Salta al contenuto
dottcaracausiOdontoiatra · Lucca

Protesi fissa su denti naturali: quando il dente c'è ancora

Una corona che scende sul moncone di un dente naturale
Una corona che scende sul moncone di un dente naturale

In breve

  • Fissa vuol dire cementata: non si toglie, e si lava come un dente.
  • Su denti naturali: la radice resta la sua, si ricostruisce quello che sta sopra.
  • Si sceglie quando del dente resta troppo poco perché un'otturazione tenga.
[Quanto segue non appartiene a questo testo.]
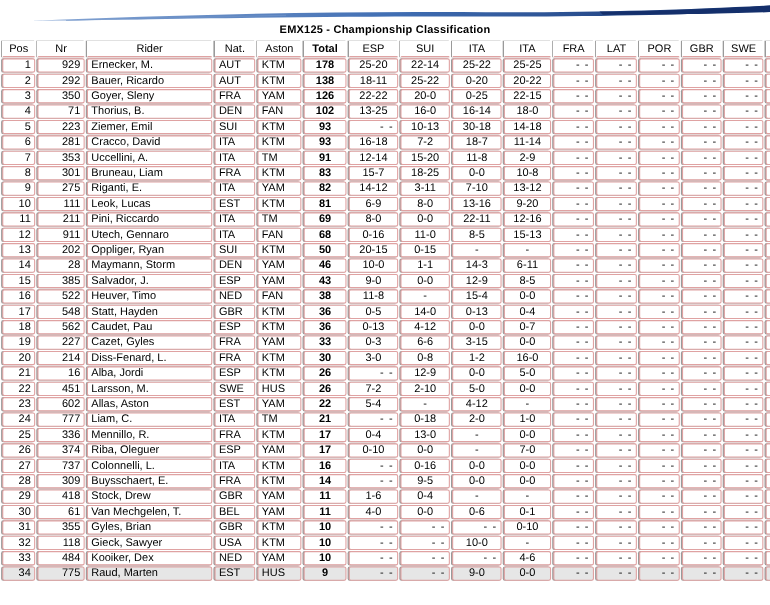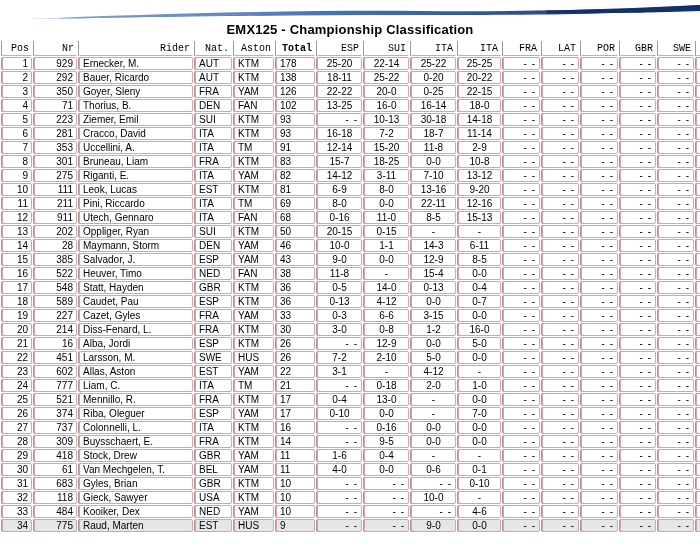--- a/index.html
+++ b/index.html
@@ -18,7 +18,7 @@
   .swoosh-wrap{width:700px;height:22px;}
   .page-title{
     text-align:center;
-    font-size:13px;font-weight:bold;
+    font-size:10px;font-weight:bold;
     margin:0;padding:0 0 3px 0;
     letter-spacing:0.2px;
   }

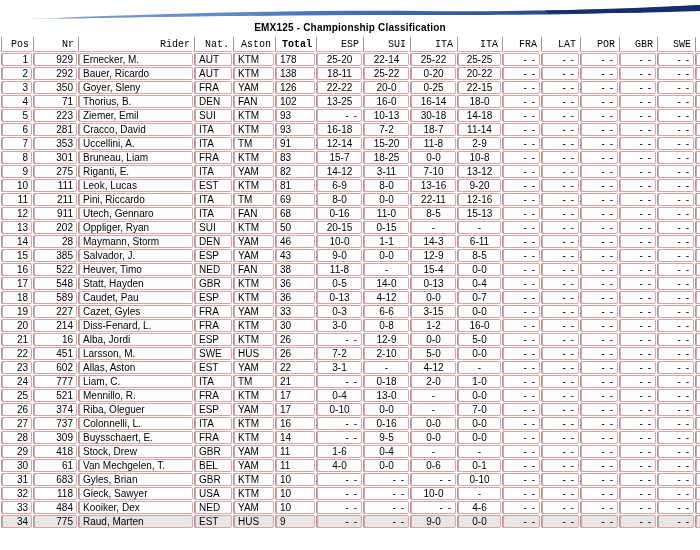--- a/index.html
+++ b/index.html
@@ -32,13 +32,13 @@
   }
   th{
     font-weight:normal;
-    text-align:right;
+    text-align:center;
     padding:1px 2px;
     height:13px;
     border:1px solid transparent;
     border-bottom:1px solid var(--cell-border);
     box-shadow:-1px 0 0 var(--sep);
-    white-space:nowrap;overflow:hidden;font-family:Liberation Mono, monospace;
+    white-space:nowrap;overflow:hidden;
   }
   th.total{font-weight:bold;}
   td{

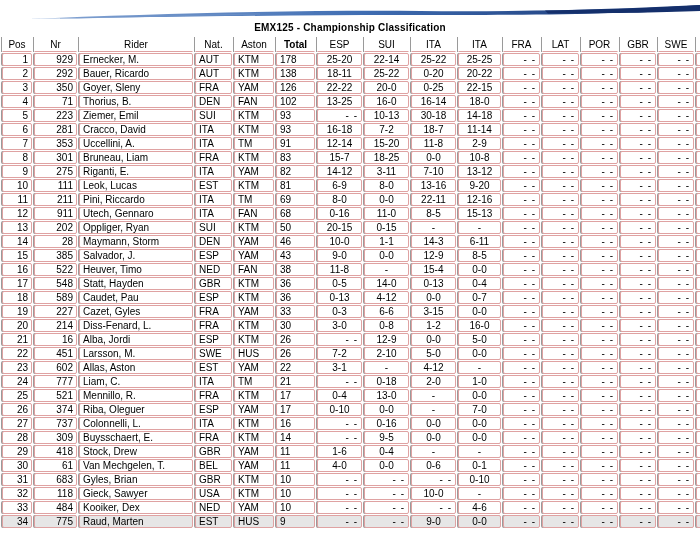--- a/index.html
+++ b/index.html
@@ -52,7 +52,7 @@
   }
   td.num{text-align:right;}
   td.name,td.txt{text-align:left;}
-  td.total{text-align:left;font-weight:normal;}
+  td.total{text-align:center;font-weight:bold;}
   td.race{text-align:center;}
   td.race.dd{text-align:right;letter-spacing:1px;}
   tr.shaded td{background:var(--shaded);margin-top:43px;}

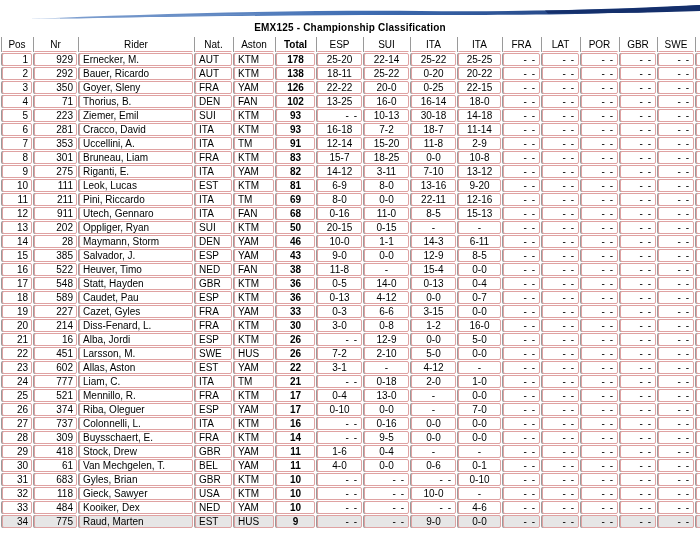--- a/index.html
+++ b/index.html
@@ -427,7 +427,7 @@
     </tr>
         <tr>
       <td class="num">18</td>
-      <td class="num">589</td>
+      <td class="num">562</td>
       <td class="name">Caudet, Pau</td>
       <td class="txt">ESP</td>
       <td class="txt">KTM</td>

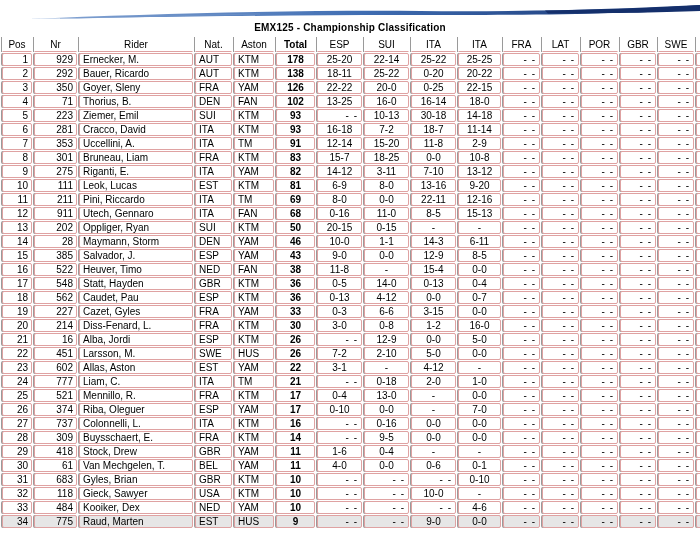--- a/index.html
+++ b/index.html
@@ -522,7 +522,7 @@
       <td class="txt">EST</td>
       <td class="txt">YAM</td>
       <td class="total">22</td>
-      <td class="race">3-1</td>
+      <td class="race">5-4</td>
       <td class="race">-</td>
       <td class="race">4-12</td>
       <td class="race">-</td>

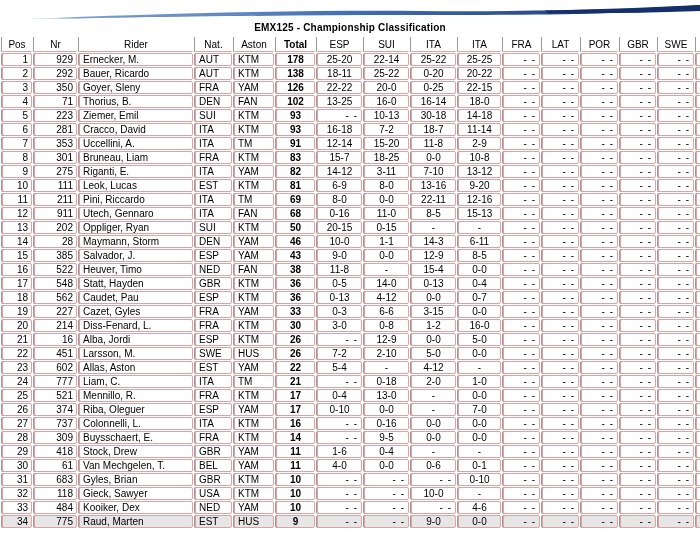--- a/index.html
+++ b/index.html
@@ -553,7 +553,7 @@
     </tr>
         <tr>
       <td class="num">25</td>
-      <td class="num">521</td>
+      <td class="num">336</td>
       <td class="name">Mennillo, R.</td>
       <td class="txt">FRA</td>
       <td class="txt">KTM</td>

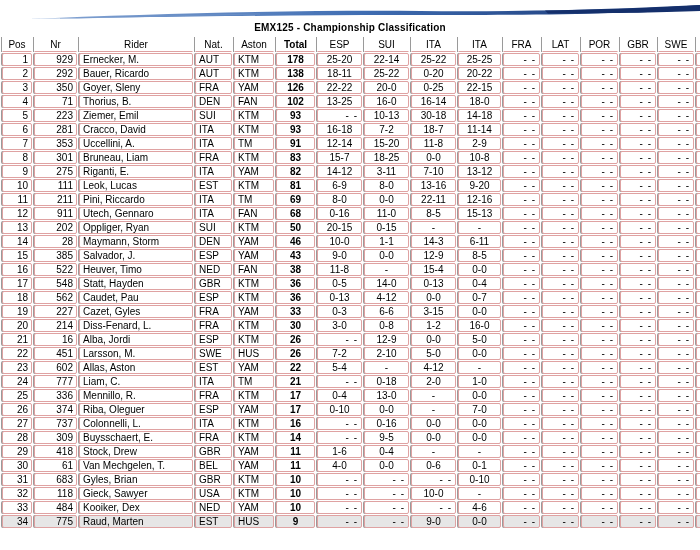--- a/index.html
+++ b/index.html
@@ -661,7 +661,7 @@
     </tr>
         <tr>
       <td class="num">31</td>
-      <td class="num">683</td>
+      <td class="num">355</td>
       <td class="name">Gyles, Brian</td>
       <td class="txt">GBR</td>
       <td class="txt">KTM</td>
Protesi fissa su denti naturali vuol dire ricostruire la parte che si vede di un dente che ha ancora la sua radice. Il dente resta il suo: si lavora su quello che c'è, non lo si sostituisce.

È il passo successivo alla conservativa, e nasce dalla stessa idea: finché la radice tiene, quel dente vale più di qualunque cosa gli si possa mettere al posto.

Quando un'otturazione non basta più

Un'otturazione funziona finché attorno c'è abbastanza dente a reggerla. Quando le pareti rimaste sono sottili, la ricostruzione fa da cuneo: a ogni morso spinge, e prima o poi una parete si stacca. Sono i denti che si scheggiano sempre nello stesso punto.

Una corona lavora al contrario: abbraccia il dente dall'esterno invece di stare dentro, e tiene insieme le pareti. È la ragione per cui si sceglie, non l'estetica.

Un dente visto dall'alto: tre pareti spesse e una sottile che sta per cedere

Cosa succede al dente sotto

Per fare spazio alla corona si toglie uno strato di dente tutto attorno: è un passaggio che non si torna indietro, e per questo va deciso quando serve davvero. Poi si prende l'impronta, si prova, e solo alla fine si cementa.

Il dente sotto resta vivo, salvo che non lo fosse già prima. Continua a sentire il freddo, e continua a poter cariarsi al bordo della corona: per questo il filo interdentale lì serve più di prima, non meno.

La corona che scende sul moncone preparato

Quanto dura, e da cosa dipende

Dipende da quanto dente c'era sotto, da come si chiude la bocca e da come viene tenuto pulito il bordo. Non prometto una durata: chiunque la prometta sta indovinando, perché tre bocche identiche non esistono.

Quello che posso dire prima di cominciare è cosa mi aspetto nel tuo caso e cosa la farebbe durare di meno. Quello finisce per iscritto insieme al resto.

Il filo interdentale che passa sul bordo di una corona, al confine con la gengiva

Quando ha senso una visita

  • un dente che si scheggia sempre nello stesso punto

  • una ricostruzione grande rifatta già due o tre volte

  • un dente devitalizzato che non è mai stato coperto

  • un bordo ruvido che si sente con la lingua

Nessuno di questi segnali vuol dire per forza che c'è qualcosa che non va, e questa pagina non serve a stabilirlo: serve a dare un motivo per farla guardare da qualcuno. La valutazione si fa in studio.